Quakers & the death penalty

On July 25, 2019, U.S. Attorney General William P. Barr announced that the federal government will resume executions of death row inmates after a nearly two-decade hiatus, countering a broad national shift away from the death penalty as public support for capital punishment has dwindled. The announcement reversed what had been essentially a moratorium on the federal death penalty since 2003. Five men convicted of murdering children will be executed in December and January at the federal penitentiary in Terre Haute, Ind., Mr.

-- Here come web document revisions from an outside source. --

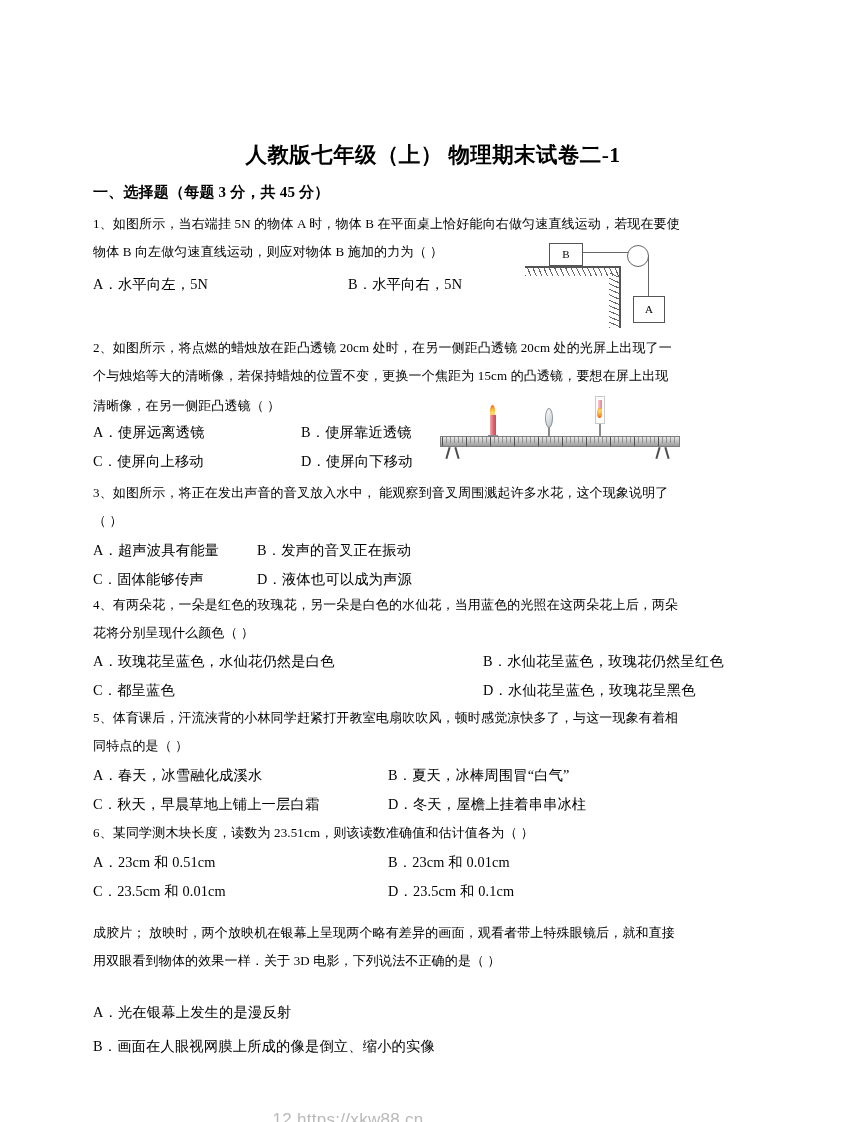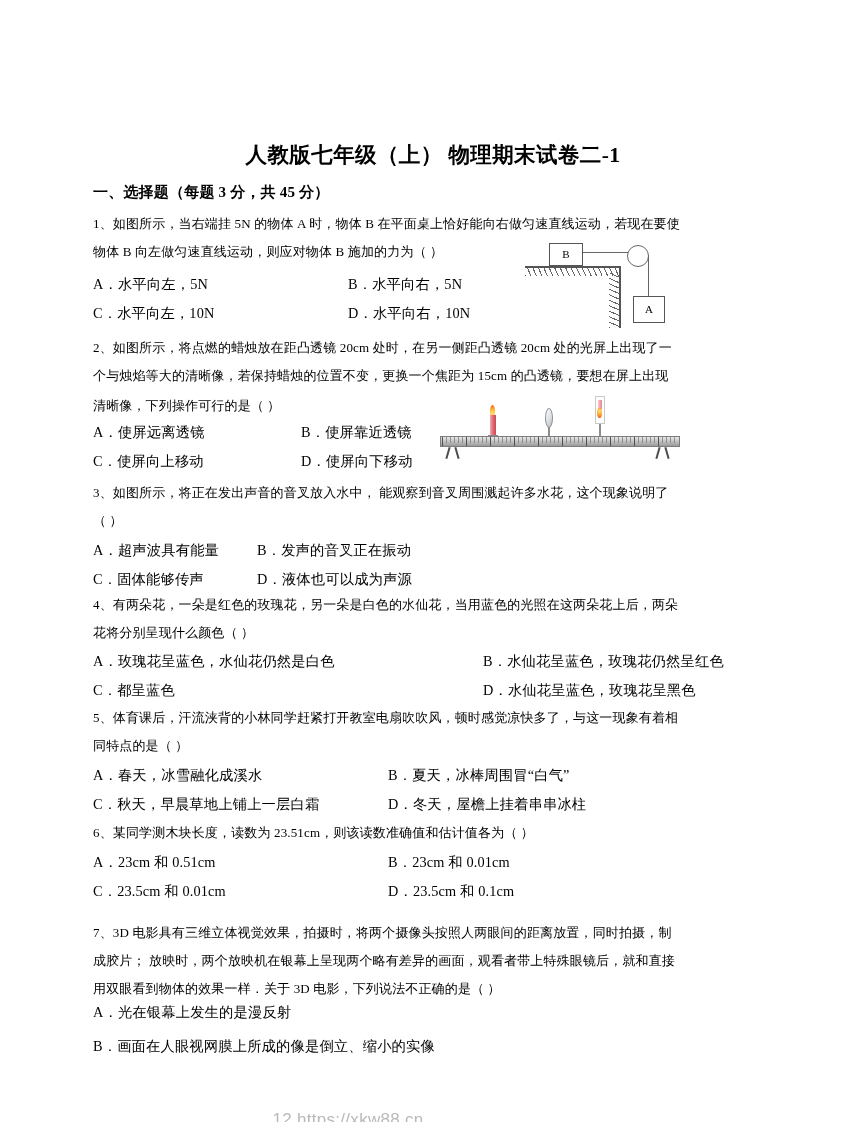--- a/index.html
+++ b/index.html
@@ -229,10 +229,6 @@
       <span class="oa">A．水平向左，5N</span>
       <span class="ob" style="left:255px;">B．水平向右，5N</span>
     </div>
-    <div class="optrow">
-      <span class="oa">C．水平向左，10N</span>
-      <span class="ob" style="left:255px;">D．水平向右，10N</span>
-    </div>
   </div>
 
   <div class="fig-pulley">

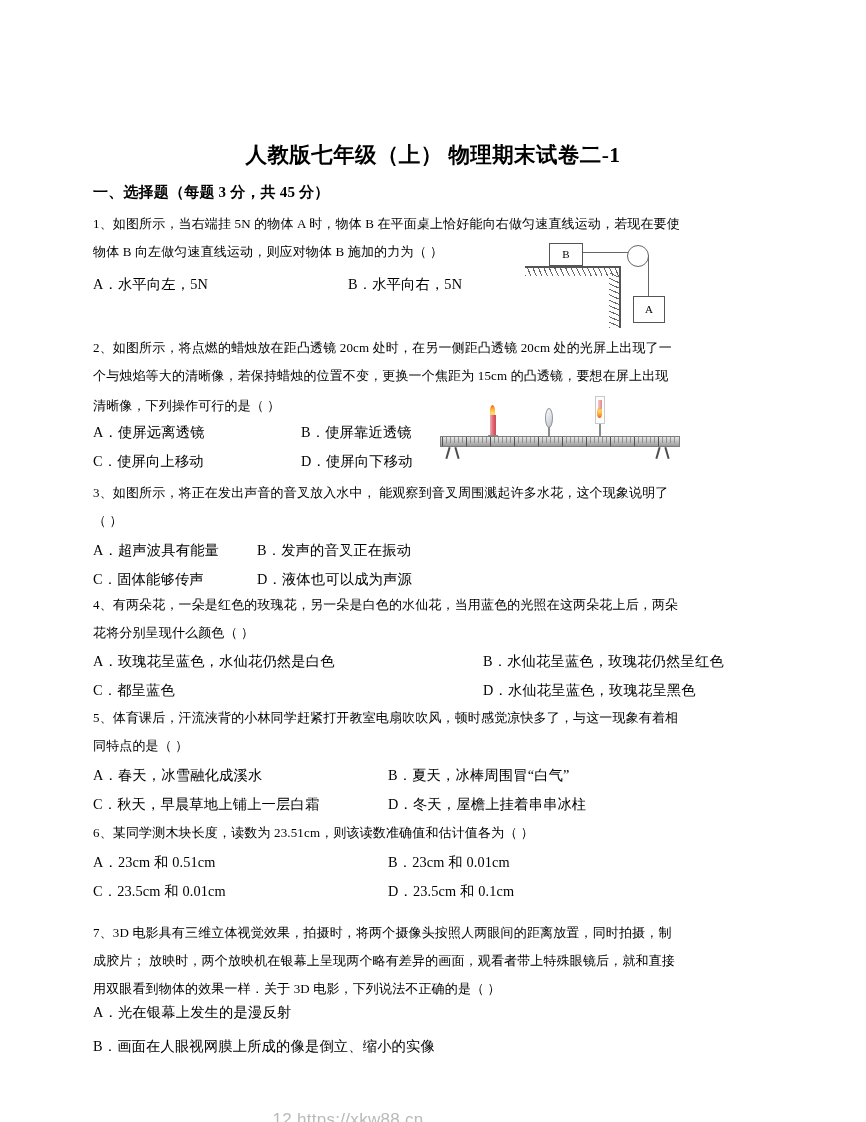--- a/index.html
+++ b/index.html
@@ -246,7 +246,7 @@
   <div class="qblock" style="top:294px;">
     <div class="qline">2、如图所示，将点燃的蜡烛放在距凸透镜 20cm 处时，在另一侧距凸透镜 20cm 处的光屏上出现了一</div>
     <div class="qline">个与烛焰等大的清晰像，若保持蜡烛的位置不变，更换一个焦距为 15cm 的凸透镜，要想在屏上出现</div>
-    <div class="qline" style="line-height:32px;">清晰像，下列操作可行的是（      ）</div>
+    <div class="qline" style="line-height:32px;">清晰像，在另一侧距凸透镜（      ）</div>
   </div>
   <div class="opts" style="top:378px;">
     <div class="optrow">

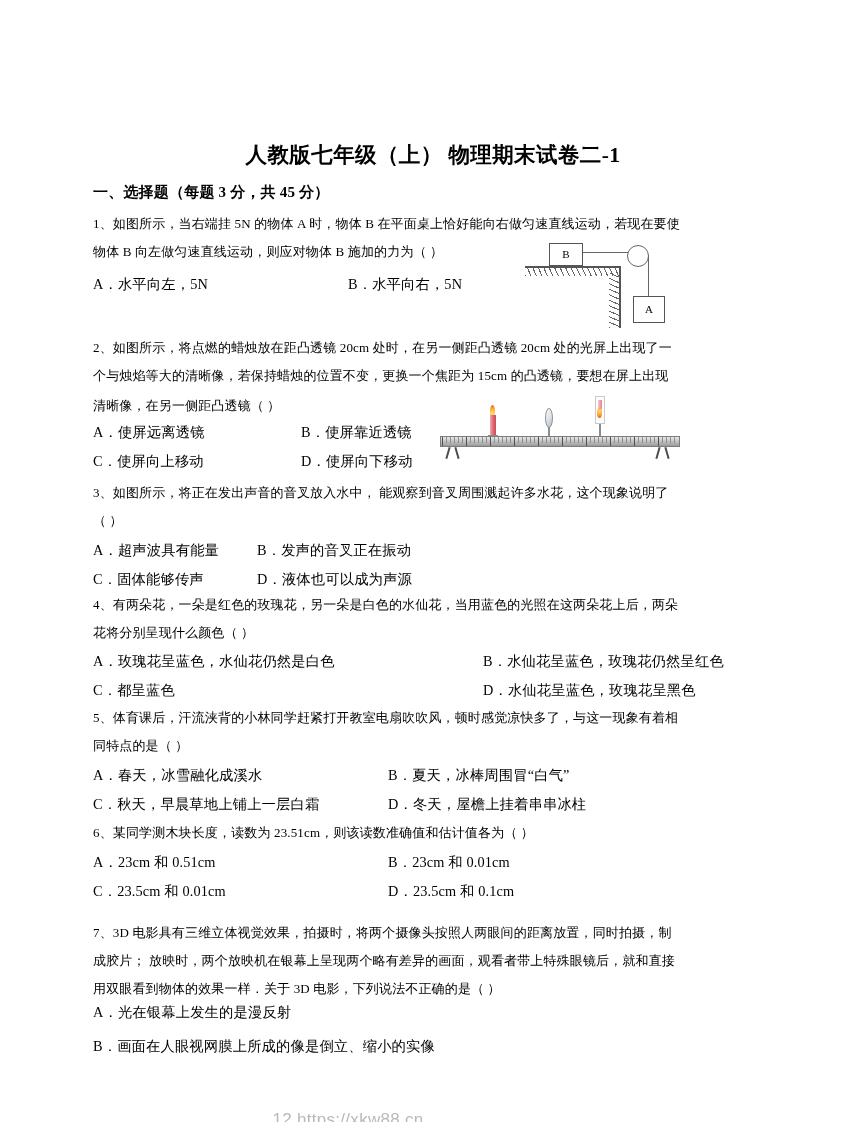--- a/index.html
+++ b/index.html
@@ -344,7 +344,6 @@
   </div>
 
   <div class="qblock" style="top:879px;">
-    <div class="qline">7、3D 电影具有三维立体视觉效果，拍摄时，将两个摄像头按照人两眼间的距离放置，同时拍摄，制</div>
     <div class="qline">成胶片；  放映时，两个放映机在银幕上呈现两个略有差异的画面，观看者带上特殊眼镜后，就和直接</div>
     <div class="qline">用双眼看到物体的效果一样．关于 3D 电影，下列说法不正确的是（      ）</div>
   </div>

Barr said, and additional executions will be scheduled later.

In response to this, the following minute from Raleigh Friends Meeting was read at the Rise of Meeting on July 28, 2019:

Minutes Details:

Drafted by Raleigh Friends Meeting

The Society of Friends, Quakers, recognizes that there is "that of God" in every person. We believe that all persons are deserving of opportunities for redemption as long as life continues. We assert that all human lives are precious. We renounce violence as a solution to violence, whether in war or in punishment.

Therefore, we hold that the death penalty is wrong in any conceivable circumstance, and we call for its final abolition in the United States.

Contributing to the public debate on abolition, we believe that the following are true.

  • There is racial disparity in capital case indictments, in sentencing, and in the imposition of the death penalty.

  • There is class disparity in capital cases, leaving the poorest people least able to afford legal representation and most likely to face the death penalty.

  • Limits on appeals have left such people even more vulnerable and with even less legal representation.

  • There is growing evidence that innocent people are being sentenced to death and a growing probability that some of them may be or are being executed. The death penalty does not allow for human error. Our sad history in the United States is that innocent persons have been executed, at least 23 in the past century. We are appalled that the U.S. Supreme Court has voted, in cases involving new, post-trial evidence indicating possible innocence, that such evidence does not constitute grounds for retrial or for halting executions.

  • Capital punishment is destructive of the social fabric within which we live.